Le procès se tiendra à Gulu, au nord de l'Ouganda, pour des raisons logistiques, notamment. Le conflit qui a opposé pendant vingt ans l'Armée de résistance du Seigneur au gouvernement s'est déroulé dans la région de Gulu, d'où sont donc issus les témoins qui seront appelés à déposer. Les victimes pourront, elles aussi suivre le procès.
Cette chambre spéciale de la Haute cour ougandaise, chargée de poursuivre les responsables de génocide, crimes de guerre, trafics illégaux, piraterie et terrorisme, a été créée en 2008, suite aux négociations organisées à Juba, au sud-Soudan, entre les rebelles de la LRA et le gouvernement ougandais, et destinées à mettre fin à 20 ans de guerre civile. L'objectif politique était alors d'assurer aux chefs de milices qu'ils seraient jugés en Ouganda, et non à la Cour pénale internationale (CPI), à La Haye, devant laquelle des chefs de la milice, dont Joseph Kony, sont poursuivis.

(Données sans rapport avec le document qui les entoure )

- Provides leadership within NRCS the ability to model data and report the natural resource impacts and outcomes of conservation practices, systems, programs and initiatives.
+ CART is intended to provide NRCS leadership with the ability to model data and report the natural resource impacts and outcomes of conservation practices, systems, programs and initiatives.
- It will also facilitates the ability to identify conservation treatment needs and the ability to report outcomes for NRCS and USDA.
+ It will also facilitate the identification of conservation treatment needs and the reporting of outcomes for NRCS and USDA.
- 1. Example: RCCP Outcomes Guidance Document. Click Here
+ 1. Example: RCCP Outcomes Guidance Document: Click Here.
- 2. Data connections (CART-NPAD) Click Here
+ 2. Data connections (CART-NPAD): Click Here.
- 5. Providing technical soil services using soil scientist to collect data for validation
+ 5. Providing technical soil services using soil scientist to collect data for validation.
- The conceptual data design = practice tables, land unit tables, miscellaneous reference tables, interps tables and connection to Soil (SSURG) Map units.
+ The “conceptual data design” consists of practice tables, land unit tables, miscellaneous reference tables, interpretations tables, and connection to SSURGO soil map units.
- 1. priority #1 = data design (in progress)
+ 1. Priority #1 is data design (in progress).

Thomas Kwoyelo avait été arrêté le 3 mars 2009 en République démocratique du Congo (RDC), suite à des combats qui opposaient la milice aux forces de l'opération Lightning Thunder, conduite conjointement par les armées ougandaise, congolaise et du sud-Soudan. Blessé, il avait été soigné à Entebbe puis incarcéré.

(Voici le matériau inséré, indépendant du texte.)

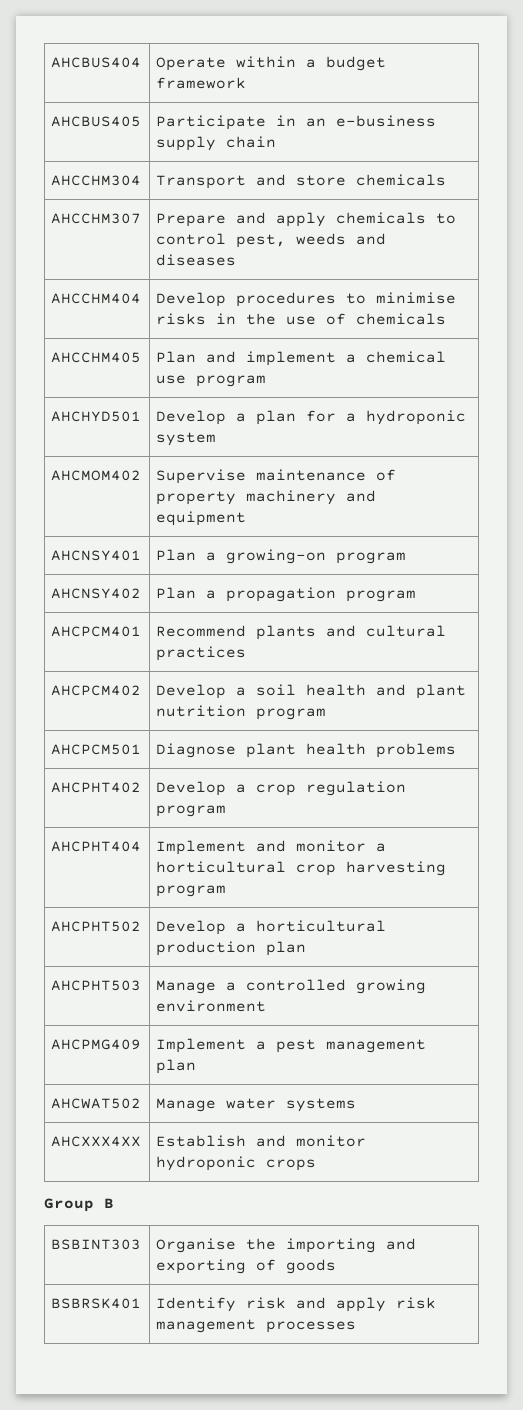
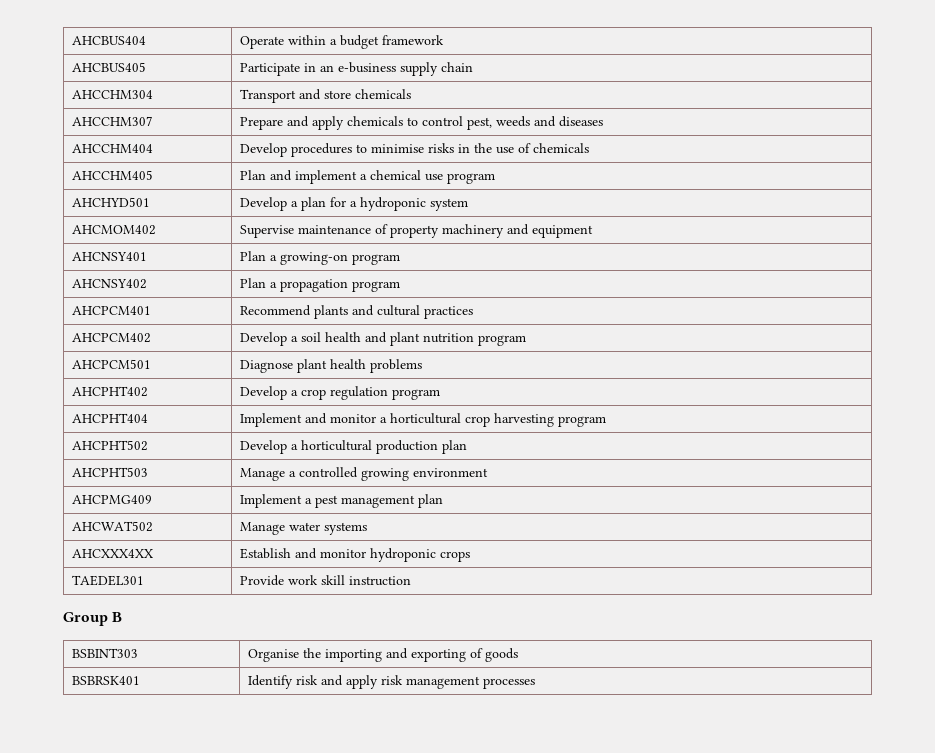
+ TAEDEL301 | Provide work skill instruction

Contacté par Hirondelle, son avocat, Caleb Akala, a indiqué que son client plaiderait « non coupable » de toutes les charges retenues contre lui par le procureur. Le procureur a présenté une liste de 65 témoins, mais pourrait n'en appeler qu'une quinzaine. « Le procureur ne nous a pas transmis les déclarations des témoins », a cependant expliqué Caleb Akala. Les juges pourraient décider de reporter le procès.
Thomas Kwoyelo n'a pas bénéficié de la loi d'amnistie, comme d'autres anciens rebelles de la LRA arrêtés par l'armée ougandaise. Cette loi d'amnistie, qui court jusqu'en mai 2012, vise notamment à inciter les rebelles à la reddition. Interrogée par téléphone, Joyce Apio, coordinatrice de la Coalition des ONG ougandaises pour la CPI, estime que le procès pourrait être « un moment critique pour le nouveau gouvernement », nommé après l'élection présidentielle de janvier 2011, qui devra « à un moment donné dresser une ligne claire entre ceux qui bénéficient de l'amnistie et ceux qui en sont exemptés ».
A Gulu, le procès suscite un vif intérêt. « La situation est assez tendue à Gulu, les gens sont très émotifs », raconte Joyce Apio.
Thomas Kwoyelo risque la perpétuité. En juillet 2004, la Cour pénale internationale (CPI) avait ouvert une enquête sur les crimes commis par l'Armée de résistance du Seigneur, à la demande du gouvernement ougandais. Cinq mandats d'arrêt ont été émis contre les commandants de la milice, dont leur chef, Joseph Kony. Depuis l'échec des négociations entre le gouvernement et la LRA, en 2008, la milice a quitté le nord de l'Ouganda mais continue toujours de répandre la terreur en République centrafricaine et à l'est de la République démocratique du Congo, signant ses crimes en coupant le nez, les lèvres et les oreilles de ses victimes.